▶ _What to produce_: Match the string "welche" against each line below, and copy every line that matches.

▶ _Records shown_:

'''

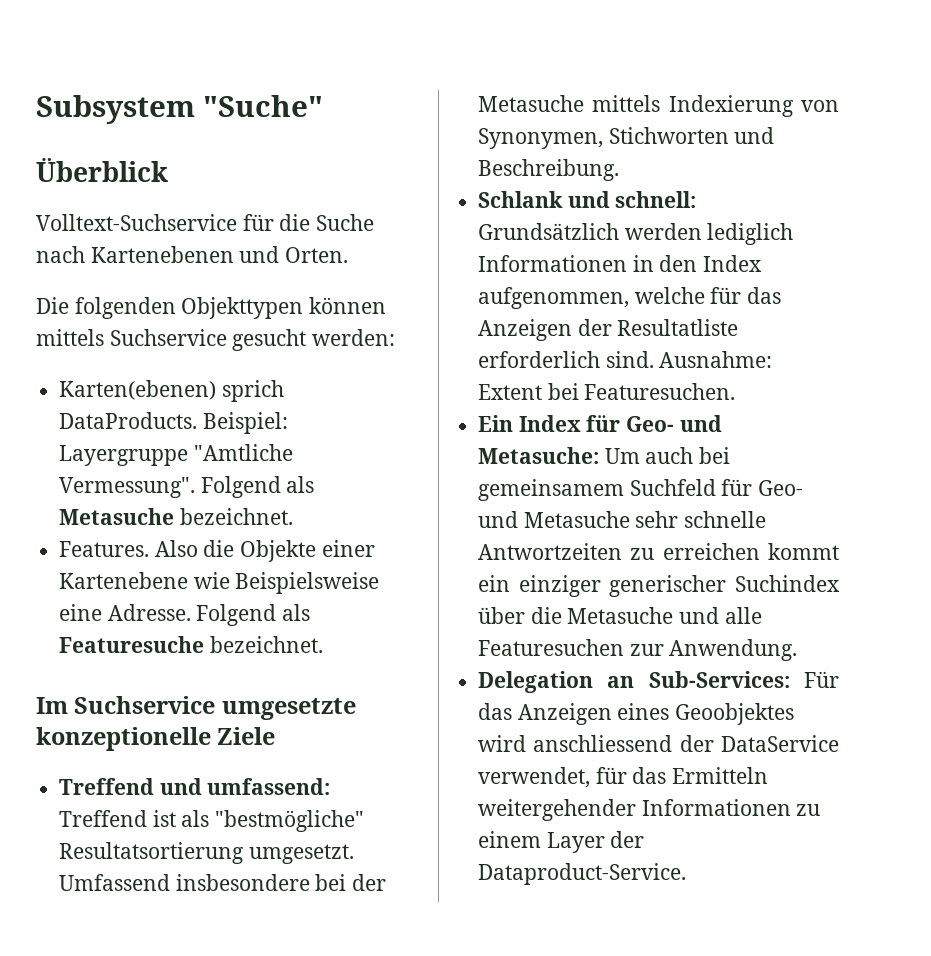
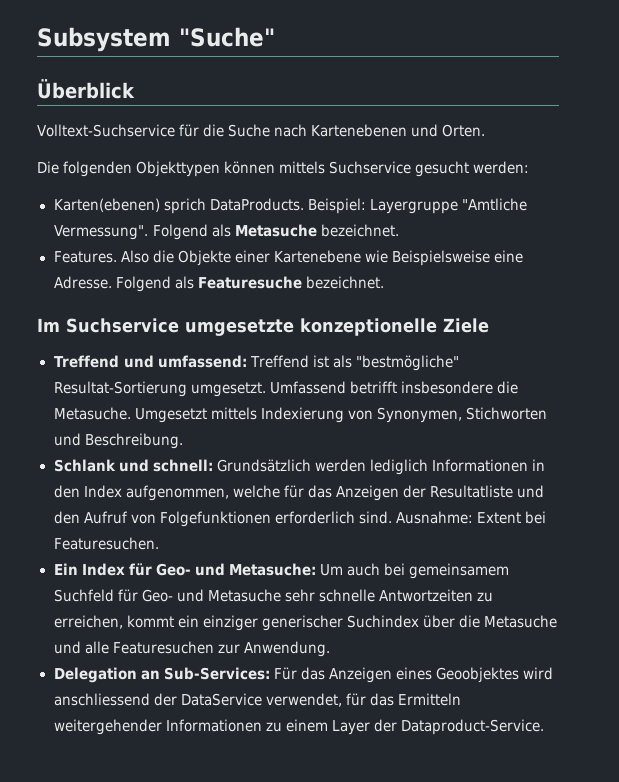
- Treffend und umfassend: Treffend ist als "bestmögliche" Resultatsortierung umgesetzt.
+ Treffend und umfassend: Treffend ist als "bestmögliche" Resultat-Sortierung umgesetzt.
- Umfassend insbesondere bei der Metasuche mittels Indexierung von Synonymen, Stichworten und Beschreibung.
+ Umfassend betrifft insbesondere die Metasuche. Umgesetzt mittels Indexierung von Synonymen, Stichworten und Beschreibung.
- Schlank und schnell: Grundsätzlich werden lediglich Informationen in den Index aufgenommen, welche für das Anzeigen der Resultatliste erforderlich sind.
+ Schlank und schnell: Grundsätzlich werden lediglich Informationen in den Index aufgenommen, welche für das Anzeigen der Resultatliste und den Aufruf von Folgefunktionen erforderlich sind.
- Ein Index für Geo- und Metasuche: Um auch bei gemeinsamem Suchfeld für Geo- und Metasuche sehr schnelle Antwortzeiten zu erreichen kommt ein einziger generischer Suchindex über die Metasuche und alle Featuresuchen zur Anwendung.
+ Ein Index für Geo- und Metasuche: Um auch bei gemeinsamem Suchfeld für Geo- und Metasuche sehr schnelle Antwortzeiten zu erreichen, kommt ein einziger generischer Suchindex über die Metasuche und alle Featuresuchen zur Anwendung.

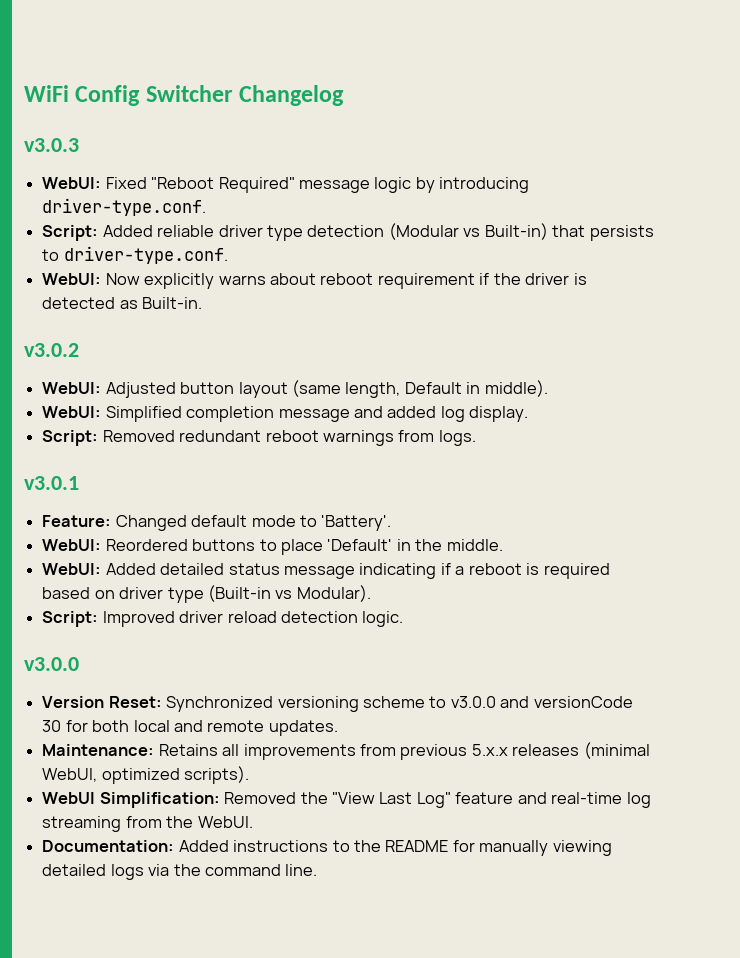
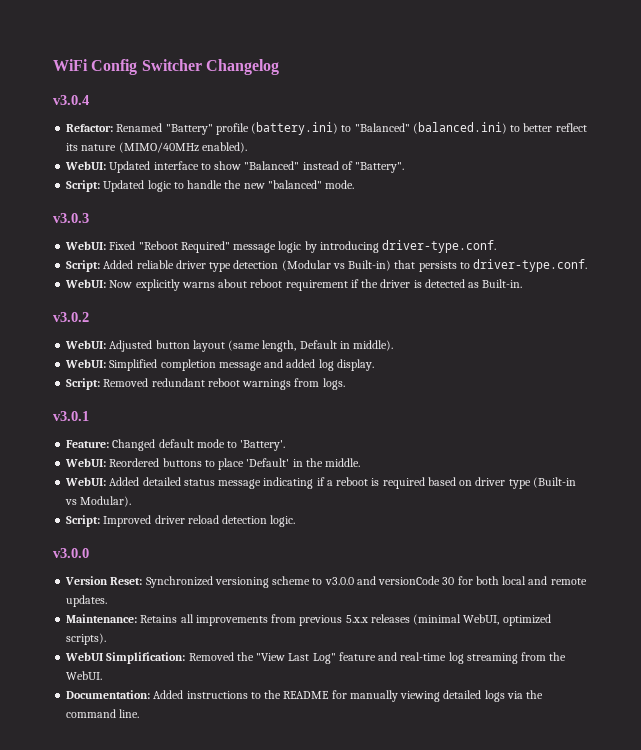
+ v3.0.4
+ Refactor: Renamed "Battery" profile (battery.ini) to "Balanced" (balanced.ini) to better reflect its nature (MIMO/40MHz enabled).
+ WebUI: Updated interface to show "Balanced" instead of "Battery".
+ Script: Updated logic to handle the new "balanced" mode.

'''

▶ _Answer to this problem_:
- Schlank und schnell: Grundsätzlich werden lediglich Informationen in den Index aufgenommen, welche für das Anzeigen der Resultatliste erforderlich sind.
+ Schlank und schnell: Grundsätzlich werden lediglich Informationen in den Index aufgenommen, welche für das Anzeigen der Resultatliste und den Aufruf von Folgefunktionen erforderlich sind.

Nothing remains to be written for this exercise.